Nos deux guides du Narodni Front sont très mobilisés, très convaincus, la parole brève, le regard sévère. Ils nous emmènent voir un lieu appelé : « les plaies inguérissables du Donbass », en nous expliquant que sans les Russes, ils ne savent pas ce qu’ils seraient devenus. Nous arrivons à un cimetière en rase campagne, avec un très beau monument aux morts, et des tombes alignées, qui se prolonge par un cimetière sauvage, celui où l’on avait enterré comme on avait pu les victimes du premier bombardement de Lougansk, d’après le guide Marina, totalement inattendu, un mois jour pour jour après l’affreuse histoire de la maison des syndicats à Odessa, où des partisans du maïdan avaient brûlé vifs et massacrés des opposants au régime réfugiés dans la Maison des Syndicats. Kiev avait attaqué l’administration de Lougansk, créant de nombreuses victimes civiles : « Nous avons basculé du jour au lendemain dans une guerre absurde, incompréhensible. J’avais dit à mon mari : « ils ne vont quand même pas nous bombarder ? » - « Mais non, idiote, nous sommes au XXI°siècle ! » Le lendemain, ça commençait à tomber. Et plus d’eau, plus d’éléctricité, plus de gaz ! Les Ukrainiens, aujourd’hui, poussent les hauts cris quand cela leur arrive, et on les comprend, on ne souhaite pas cela à son pire ennemi. Mais eux, alors, ils applaudissaient. Les Russes ne bombardent pas systématiquement les civils en les privant de tout. Les Ukrs, si. »
Nos deux
guides en ont gros sur le coeur. Ils disent « les Ukrops, les Toupets, les
Ukrainiens ». Mais aussi : « les Russes », ou « ceux
de la Grande Terre ». Et répètent : « Les Russes nous ont tout
reconstruit, si nous sommes encore là, c’est grâce aux Russes ».
Je dis à la
sévère Maria : « Je ne pensais pas voir un si beau pays, je pensais
que c’était très industriel, mais ces industries coexistent avec un beau
paysage naturel encore assez intact, et de jolis villages modestes.
- C’est
vrai, me répond-elle, fière et ravie. Et même quand on était bombardé, sans eau, ni gaz,
ni électricité, on essayait de tout entretenir. Les gens arrosaient même les
plates-bandes publiques, je ne sais même pas d’où ils sortaient l’eau » !
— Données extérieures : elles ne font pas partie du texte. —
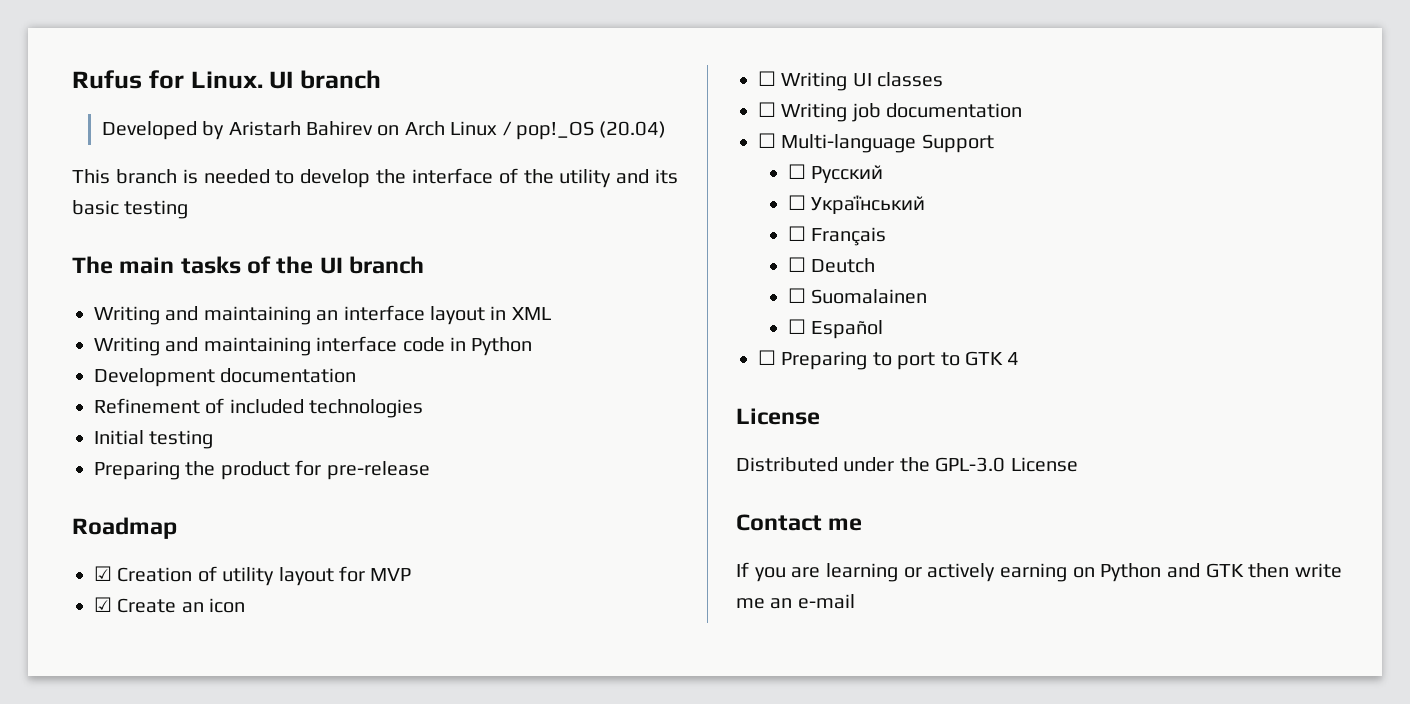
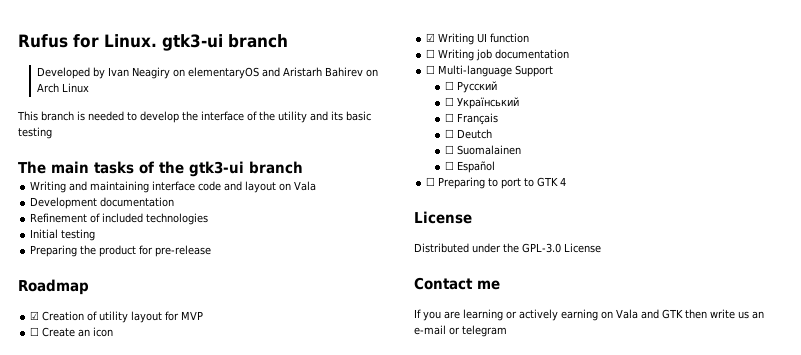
[269,71,294,89] UI -> [162,34,223,51] gtk3-ui
(225, 130) none -> [108,67,281,79] Ivan Neagiry on elementaryOS and
[502,121,667,140] / pop!_OS (20.04) -> (90, 88) none
[319,256,425,274] [94,305,551,325] UI branch // Writing and maintaining an interface layout in XML -> [189,161,303,177] gtk3-ui branch
[450,337,533,356] in Python -> [224,181,317,193] and layout on Vala
[94,597,112,612] ☑ -> [30,327,40,336] ☐
[758,71,776,86] ☐ -> [426,33,436,42] ☑
[877,72,944,87] classes -> [490,33,530,43] function
[1100,563,1162,582] Python -> [616,309,638,319] Vala
[736,598,765,609] me -> [738,311,749,319] us
(855, 601) none -> [449,325,507,337] or telegram

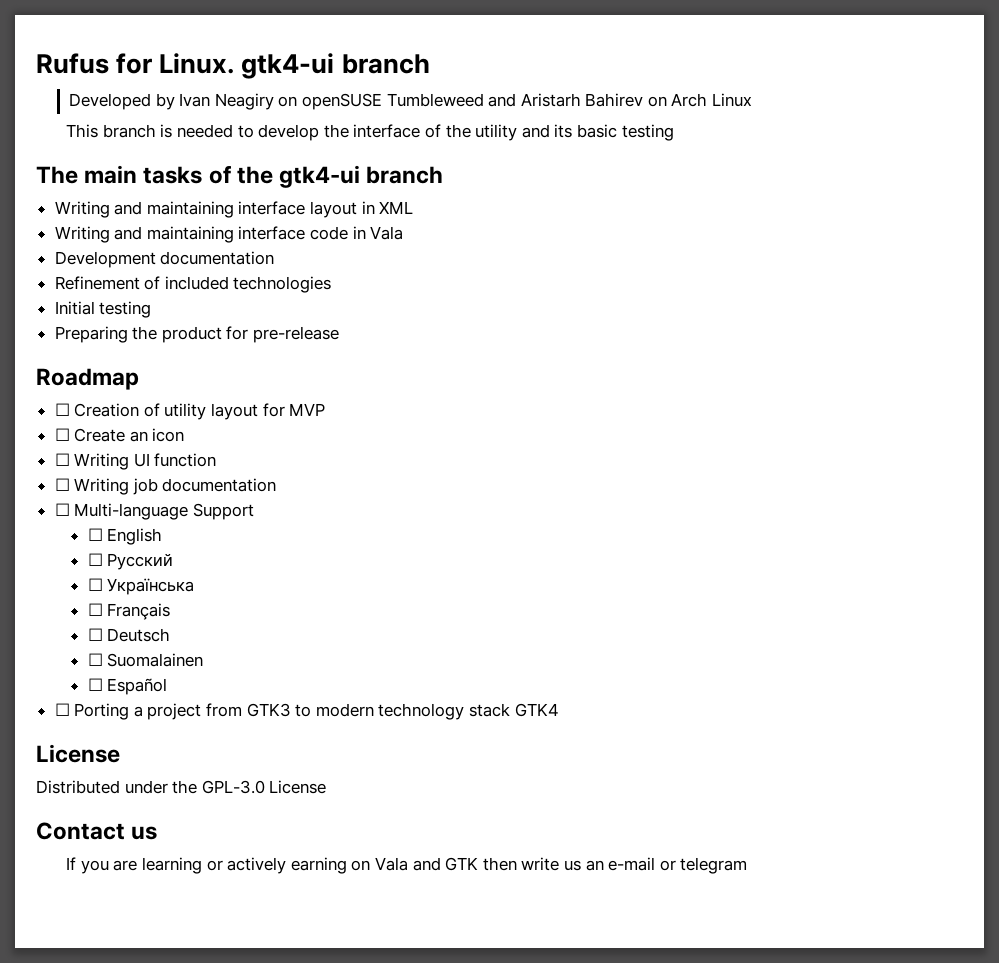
[162,34,223,51] gtk3-ui -> [241,53,335,79] gtk4-ui
[188,67,260,79] elementaryOS -> [301,93,484,110] openSUSE Tumbleweed
[189,161,303,177] gtk3-ui branch -> [279,165,444,188] [54,201,414,218] gtk4-ui branch // Writing and maintaining interface layout in XML
[224,181,292,193] and layout on -> [352,226,366,239] in
[30,311,40,320] ☑ -> [54,403,70,416] ☐
[426,33,436,42] ☑ -> [54,453,70,466] ☐
(554, 71) none -> [87,528,163,545] // ☐ English
[457,97,520,109] Український -> [107,578,195,595] Українська
[457,129,493,139] Deutch -> [107,628,171,642] Deutsch
[438,177,567,189] Preparing to port to GTK 4 -> [74,703,559,720] Porting a project from GTK3 to modern technology stack GTK4
[477,280,500,290] me -> [131,826,158,840] us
Le mémorial récupère peu à peu les corps enterrés dans la hâte, et les ajoute aux rangées de tombes, avec une plaque, lorsqu’ils sont identifiés, ce qui n’est pas toujours possible.
Nos patriotes
nous ont ensuite emmenés voir le monument « le tombeau escarpé », sur
une éminence. Un bel endroit, avec de grands arbres et des statues de style
soviétique inspirées qui rendent hommage aux héros des quatre guerres de
Lougansk, la guerre civile, la guerre patriotique, la guerre du Donbass et l’Opération
Spéciale... Nous sommes escortés par de gros nuages sombres qui jettent sur
nous une pluie intermittente et de brusques lueurs. Katia et Fédia sont
cramponnés l’un à l’autre : l’aide humanitaire apportée par nos soins vaut à ce dernier une perm de cinq jours.
Lougansk est
une ville agréable, très aérée, avec beaucoup d’espaces verts, elle conserve
une certaine cohérence. Elle doonne l'impression, en dehors du folklore soviétique, d'être une sorte de capsule temporelle, rien de gigantesque, rien de tape-à-l'oeil, pas de publicités aguichantes. On voit des ruines de place en place, et comme il y en a plein à
Pereslavl qui ne sont pas dûes à la guerre, mais à l’incurie, je ne réagis pas
tout de suite, d’autant plus que tout est très calme. Mais ce sont bien les
bombardements qui ont causé ces dégâts. Près de l’Administration,
un monument aux correspondants de guerre abattus par l’ennemi, et un autre
dédié aux victimes de la première attaque contre la ville. Ce dernier montre à la fois des étoiles
soviétiques et une croix orthodoxe. "Les Russes reconstruisent tout, nous dit Maria.
- Vous viviez plus mal, sous l'Ukraine, avant tout cela? demande Katia.
- Nous ne vivions pas mal. Mais avec les Russes, c'est mieux."